L'Égypte est à cet égard le triste et parfait exemple qui conjugue tous ces facteurs comme un cas d’école créé tout exprès pour les besoins de la démonstration.
Cette raréfaction des produits agricoles, et conséquemment la hausse de plus en plus violente de leurs prix, entraînera une «compétition» de plus en plus féroce entre les pays importateurs de nourriture, et notamment de céréales. «Compétition» est le terme édulcoré pour désigner une guerre véritable dont l’enjeu est tout simplement la vie où la mort pour des millions d’individus qui sont désormais menacés par le spectre de la famine (rappelez-vous 2008 chers lecteurs) bien que la plupart n’en soient pas encore conscients.
Ces pays importateurs se divisent en deux groupes qui ne se définissent pas par leur localisation géographique. En effet c’est beaucoup plus « vulgaire » que cela : d’un côté il y a les pays qui ont les moyens de payer et de l’autre ceux qui ne les ont pas. L'Égypte ne le peut pas, d’où ce qui s’y passe aujourd’hui. La Tunisie non plus. Mais à ce groupe nous pouvons ajouter l’Algérie, la Jordanie, la Syrie et le Pakistan (à ne pas oublier ô combien), tous importateurs de nourriture et dépourvus de pétrole pour les payer au prix fort. Dans ces pays-là il est presque inéluctable que les famines à venir entraîneront des bouleversements politiques importants, voire des guerres si les dirigeants successifs quels qu’ils soient ne parviennent pas à résoudre ces problèmes; et on ne voit pas très bien comment ils le pourraient.

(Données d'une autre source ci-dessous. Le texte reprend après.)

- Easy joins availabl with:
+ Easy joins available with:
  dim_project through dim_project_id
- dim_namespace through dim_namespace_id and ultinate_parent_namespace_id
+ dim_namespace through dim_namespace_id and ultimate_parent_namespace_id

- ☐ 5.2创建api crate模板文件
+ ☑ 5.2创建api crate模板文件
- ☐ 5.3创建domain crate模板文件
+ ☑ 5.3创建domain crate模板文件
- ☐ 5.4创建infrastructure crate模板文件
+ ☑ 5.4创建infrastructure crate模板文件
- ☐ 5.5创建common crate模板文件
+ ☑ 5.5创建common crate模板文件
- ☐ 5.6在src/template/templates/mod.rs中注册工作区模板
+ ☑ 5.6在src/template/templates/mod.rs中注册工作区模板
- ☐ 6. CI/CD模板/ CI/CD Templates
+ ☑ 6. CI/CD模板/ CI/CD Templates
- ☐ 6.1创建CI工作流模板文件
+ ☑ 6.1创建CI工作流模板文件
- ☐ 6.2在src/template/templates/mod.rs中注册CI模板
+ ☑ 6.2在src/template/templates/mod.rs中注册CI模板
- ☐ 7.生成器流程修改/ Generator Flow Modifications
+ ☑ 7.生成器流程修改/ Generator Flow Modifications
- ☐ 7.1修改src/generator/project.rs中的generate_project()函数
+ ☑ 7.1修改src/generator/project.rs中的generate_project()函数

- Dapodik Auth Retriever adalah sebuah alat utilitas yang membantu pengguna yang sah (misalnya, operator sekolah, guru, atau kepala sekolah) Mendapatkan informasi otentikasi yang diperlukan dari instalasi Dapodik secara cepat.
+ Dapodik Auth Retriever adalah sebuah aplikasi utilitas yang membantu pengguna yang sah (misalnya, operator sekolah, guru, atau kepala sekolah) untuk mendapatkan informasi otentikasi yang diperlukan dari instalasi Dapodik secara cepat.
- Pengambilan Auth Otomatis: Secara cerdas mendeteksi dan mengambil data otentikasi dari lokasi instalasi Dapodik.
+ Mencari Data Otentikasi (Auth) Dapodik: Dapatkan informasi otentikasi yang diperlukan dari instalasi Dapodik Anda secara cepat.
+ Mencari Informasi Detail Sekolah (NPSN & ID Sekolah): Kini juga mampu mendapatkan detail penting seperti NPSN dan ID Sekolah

En face nous avons les pays riches qui peuvent payer leurs importations de nourritures au prix fort : les monarchies du Golfe, l'Arabie Saoudite, la Libye, la Chine, l’Inde, le Japon etc... Tant que leurs gouvernements auront les moyens de payer leur nourriture il est probable qu’il n’y aura pas trop de tensions politiques où sociales. En revanche si un jour l’un d’entre eux, pour une raison où une autre, se retrouvait à court de trésorerie, des émeutes se déclencheraient certainement entraînant la chute du régime en place.
Nous en sommes là aujourd’hui en Égypte. Mais le changement de régime qui s’annonce ne changera rien aux problèmes de fond qui menacent le pays car le nouveau gouvernement, quel qu’il soit, se trouvera toujours avec à une population en expansion qu’il ne pourra plus nourrir et à laquelle il ne pourra pas plus donner de travail étant donné qu’une large partie des industries qui employaient de nombreux Égyptiens s’est délocalisée en ... Chine ; et ne parlons pas de tous les problèmes «annexes», si l’on peut dire : c’est-à-dire la pollution, le manque d’eau potable, les problèmes sanitaires dus notamment à l’absence d’infrastructures urbaines comme le tout à l’égout etc... sans compter ces maladies que nous avions soit-disant «éradiquées», choléra par exemple, qui réapparaissent de manière inquiétante.
En vérité la situation Égyptienne est un concentré de la situation à laquelle est confrontée l’humanité dans son ensemble.
C’est pourquoi à plus où moins long terme nous serons tous des Égyptiens.
Mais pour le moment tout le monde se réjouit à Cochon sur Terre, le meilleur des mondes.